1 Ekim 2010 Cuma

LİNÇÇİ Samsun Düşevi Oyuncuları'nın LİNÇÇİ Genel Sanat Yönetmeni Cem Kaynar da tiyatro havanındaki bulanık suya müdahale etmeye yeltenir gibi yapıyor!

OYUN'un notu: Aşağıdaki yazıyı, LİNÇÇİ İsmail Can Törtop'un sahibi olduğu LİNÇÇİ tiyatrodunyasi.com sitesinden alıp olduğu gibi yayınladık. Ancak, yazıda bulunan LİNÇÇİ ada biz link verip, bu adı kırmızı renkle biz belirginleştirdik. Ayrıca, yazıdaki bariz yazım yanlışlarını kırmızı renkle belirtip, doğrularını yeşil harflerle biz yazdık.

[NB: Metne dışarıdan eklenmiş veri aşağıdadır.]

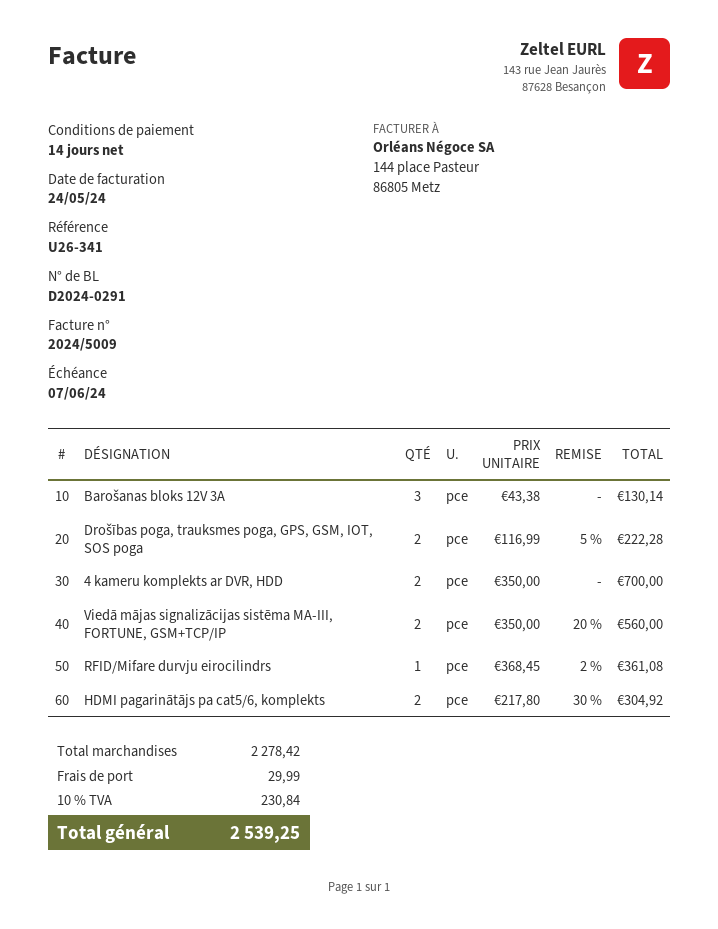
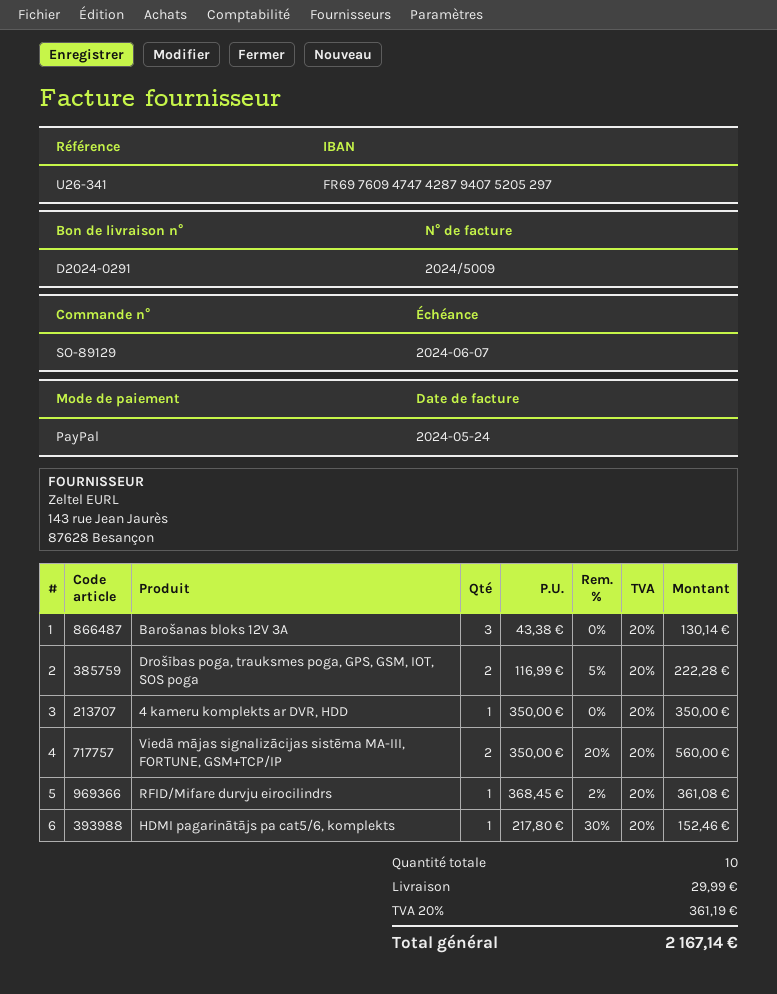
4 kameru komplekts ar DVR, HDD: 2 x 350.00 = 700.00 -> 1 x 350.00 = 350.00
HDMI pagarinātājs pa cat5/6, komplekts: 2 x 217.80 - 30% = 304.92 -> 1 x 217.80 - 30% = 152.46
tax: 10% = 230.84 -> 20% = 361.19
total: 2539.25 -> 2167.14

Kahverengi sözcükler bize ait!

Yazının hiçbir müdahaleye uğramamış, "tertemiz" ve özgün hâlini okumak isteyenler, aşağıda verdiğimiz linki tıklayabilirler...


***


Ayağına bulanmış Anadolu çamurunun doğallığını duyumsayabilecek denli etik ve estetik bir bilince asla sahip olmadığı için, LİNÇÇİ olmayı namusuna yedirebilen Cem Kaynar, kendini I. Elizabeth Dönemi'nden fışkırmış bir figür sanmış olacak ki, sınıf atlama hesaplarını "Haluk Abi"sinin gölgesinde serinletmeye başlamış gibi görünüyor!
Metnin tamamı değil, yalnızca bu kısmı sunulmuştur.